Tsunade looked at him, and for a moment, the cynicism on her face wavered. The description of that girl… it reminded her of herself in her youth. A power that no one else understood. But the pain was too high a barrier. She laughed again, but this time it was a broken sound.
"And you? What about you, brat? You got some 'monstrous strength' too?"
"I have a dream," Naruto answered, his smile fading, his gaze direct and pained. "It might be a fool's dream. But when you have nothing… a dream is all you have left."
He sat up straight, and the entire idiot facade crumbled, revealing the boy who had survived twelve years of being despised.
"Do you know what it's like to grow up with no one looking you in the eye? To be called a monster, to have them whisper behind your back? That stupid dream was the only thing that kept me from hating all of them. It was my way of saying, 'I'm here, and I'm going to make you acknowledge me!' It's not about the hat, Granny Tsunade. It's about not being alone anymore."
This kid… he's impossible, Tsunade thought. Every word he says is an echo of Nawaki, of Dan… the same blind faith, the same stupid will. But there's something else… a pain they didn't have. He's not talking about glory. He's talking about loneliness. And that loneliness… I know it. Damn it, I know it all too well.
Naruto's confession wasn't a strategy. It was a moment of raw honesty that achieved what no tactic could: it reached her. Shizune watched him, silent tears rolling down her cheeks. Tonton let out a soft grunt in his sleep.
Tsunade stared into the bottom of her empty sake cup.
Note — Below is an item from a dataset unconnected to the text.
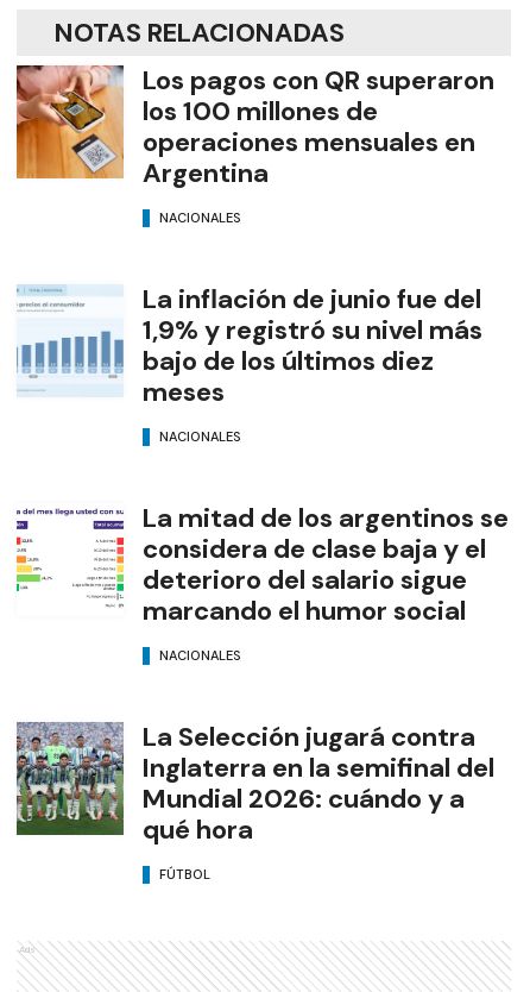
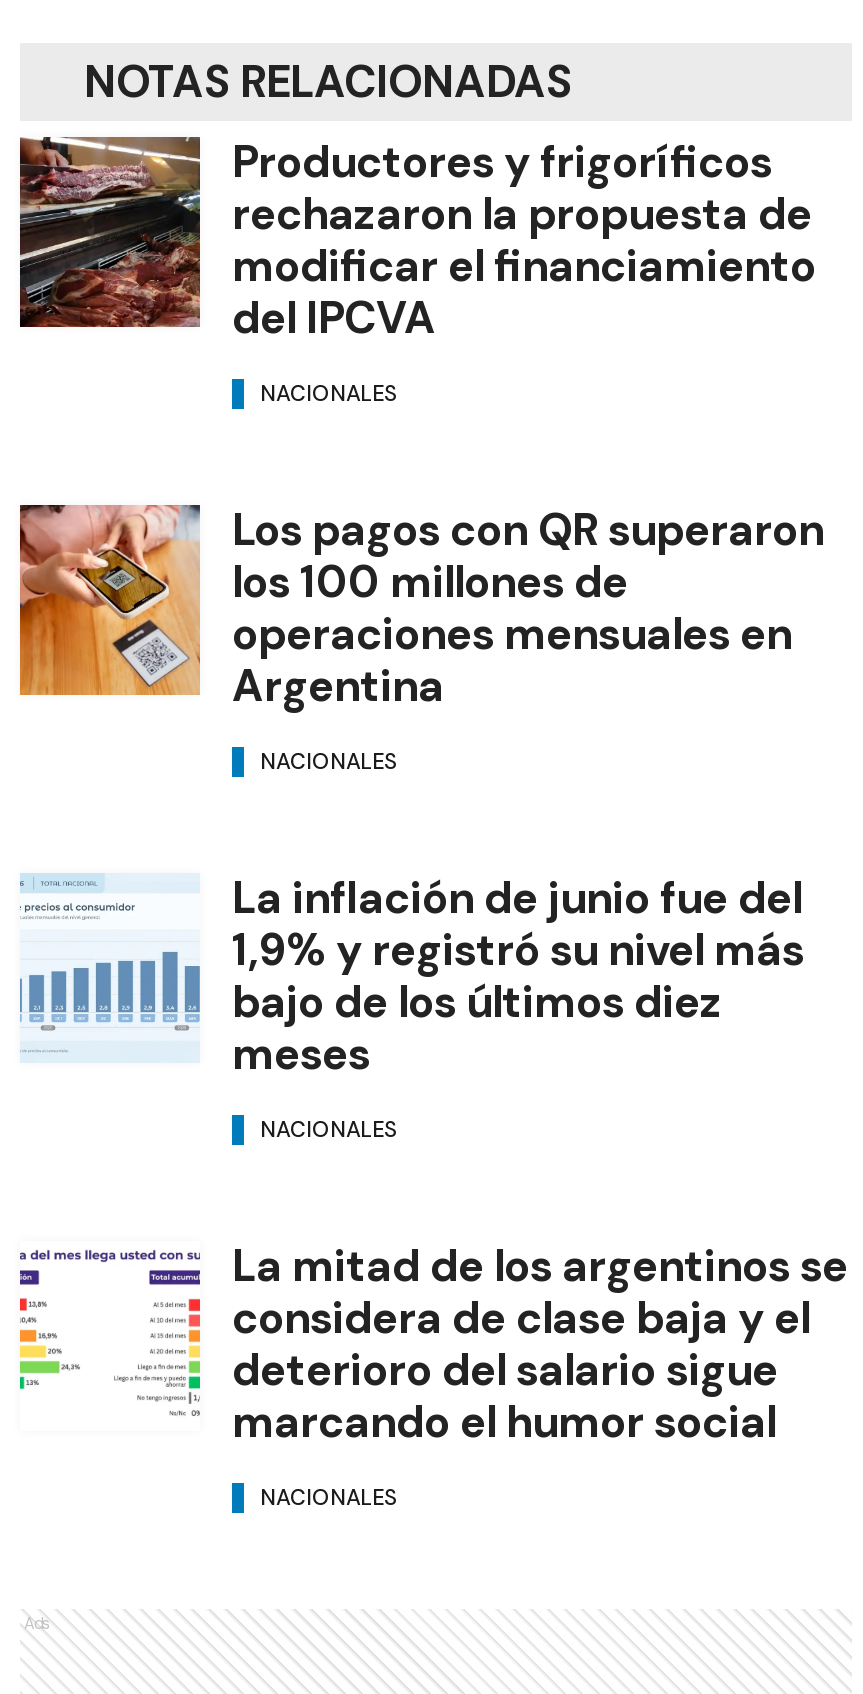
none -> [18,133,816,406] [image] | Productores y frigoríficos | rechazaron la propuesta de | modificar el financiamiento | del IPCVA | NACIONALES
moved [14,63,509,663] -> [16,500,848,1510]: [image] | Los pagos con QR superaron | los 100 millones de | ... | marcando el humor social | NACIONALES
[15,720,494,882] [image] | La Selección jugará contra | Inglaterra en la semifinal del | Mundial 2026: cuándo y a | qué hora | FÚTBOL -> none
The conflict on her face was a civil war. Laughter, anger, pain… all fought for control. Finally, a crooked smile, the first one that wasn't mocking, appeared on her lips.
"A dream that's your proof you exist, huh?... Pathetic. And admirable."
She jumped to her feet, the stool screeching against the floor. She dropped a few coins on the table with a metallic clink.
"Alright, you idiot brat. You want me to take you seriously. Prove it."
She walked to the exit, stopping in the doorway to look at Naruto over her shoulder.
"There's a technique my old teammate created. One that not even he could perfect. The Rasengan. I'll give you one week." Her eyes flashed with an icy challenge. "If you can master the first step… making a water balloon explode with your chakra… I'll train you. You and your friend with the monstrous strength. But if you fail… get out of my sight, and I never want to hear about you or your stupid dream ever again. Is it a bet?"
Naruto looked at her, his heart hammering in his chest. The pain, the loneliness, the fear… it all turned to fuel. A smile, a real one this time, full of blind confidence and a strange logic, spread across his face.
"It's a bet."
And in that stinking dive bar, in the middle of a city of vice, the fate of Konoha had just been wagered on a roll of the dice.